'''

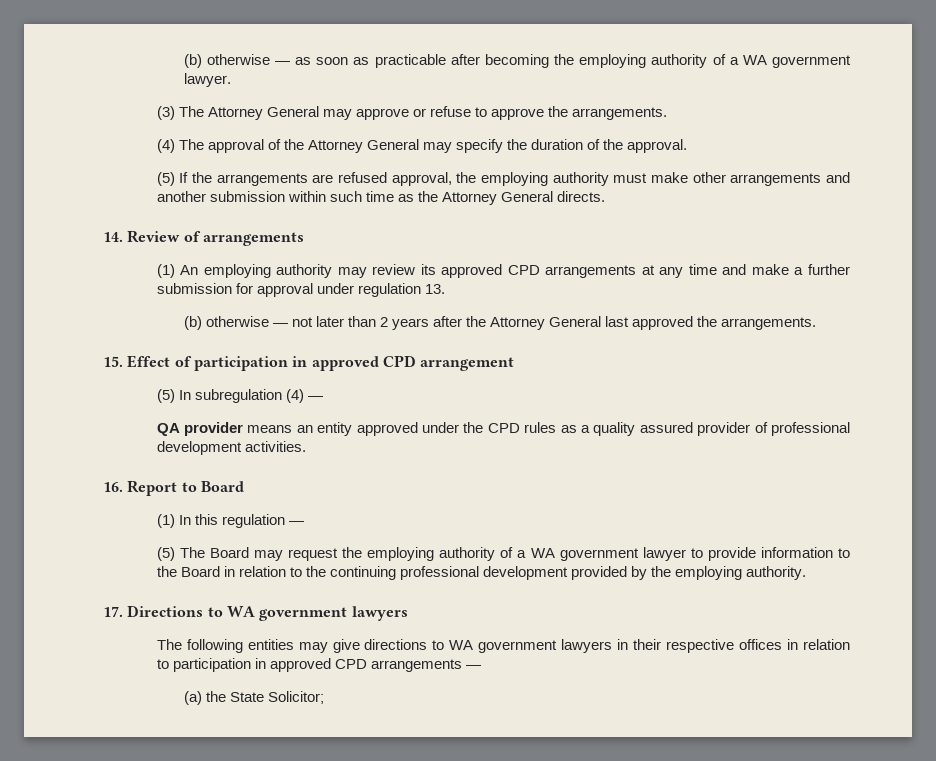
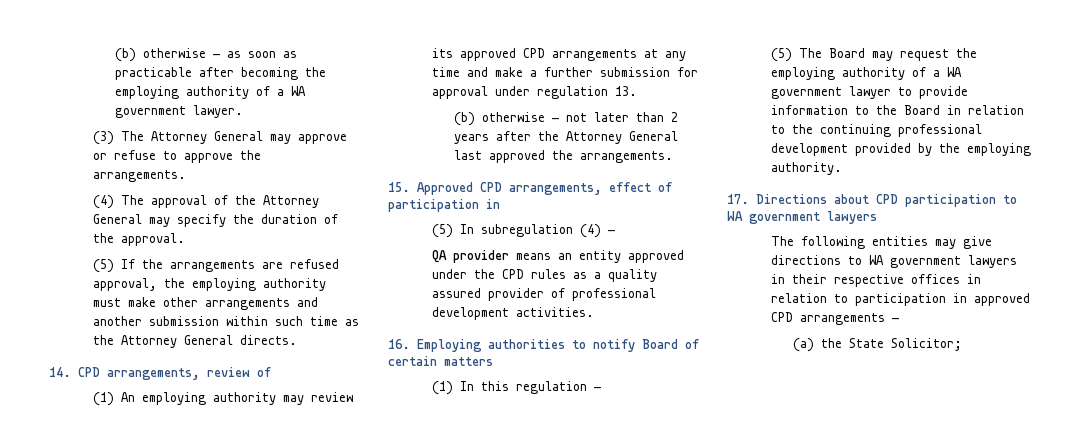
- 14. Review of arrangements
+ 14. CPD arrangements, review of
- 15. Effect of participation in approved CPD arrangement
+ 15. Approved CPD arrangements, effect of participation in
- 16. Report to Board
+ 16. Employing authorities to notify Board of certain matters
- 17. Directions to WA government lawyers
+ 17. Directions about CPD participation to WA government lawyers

'''

All lines above containing the string "arrangements" are to be collected.

- 14. Review of arrangements
+ 14. CPD arrangements, review of
+ 15. Approved CPD arrangements, effect of participation in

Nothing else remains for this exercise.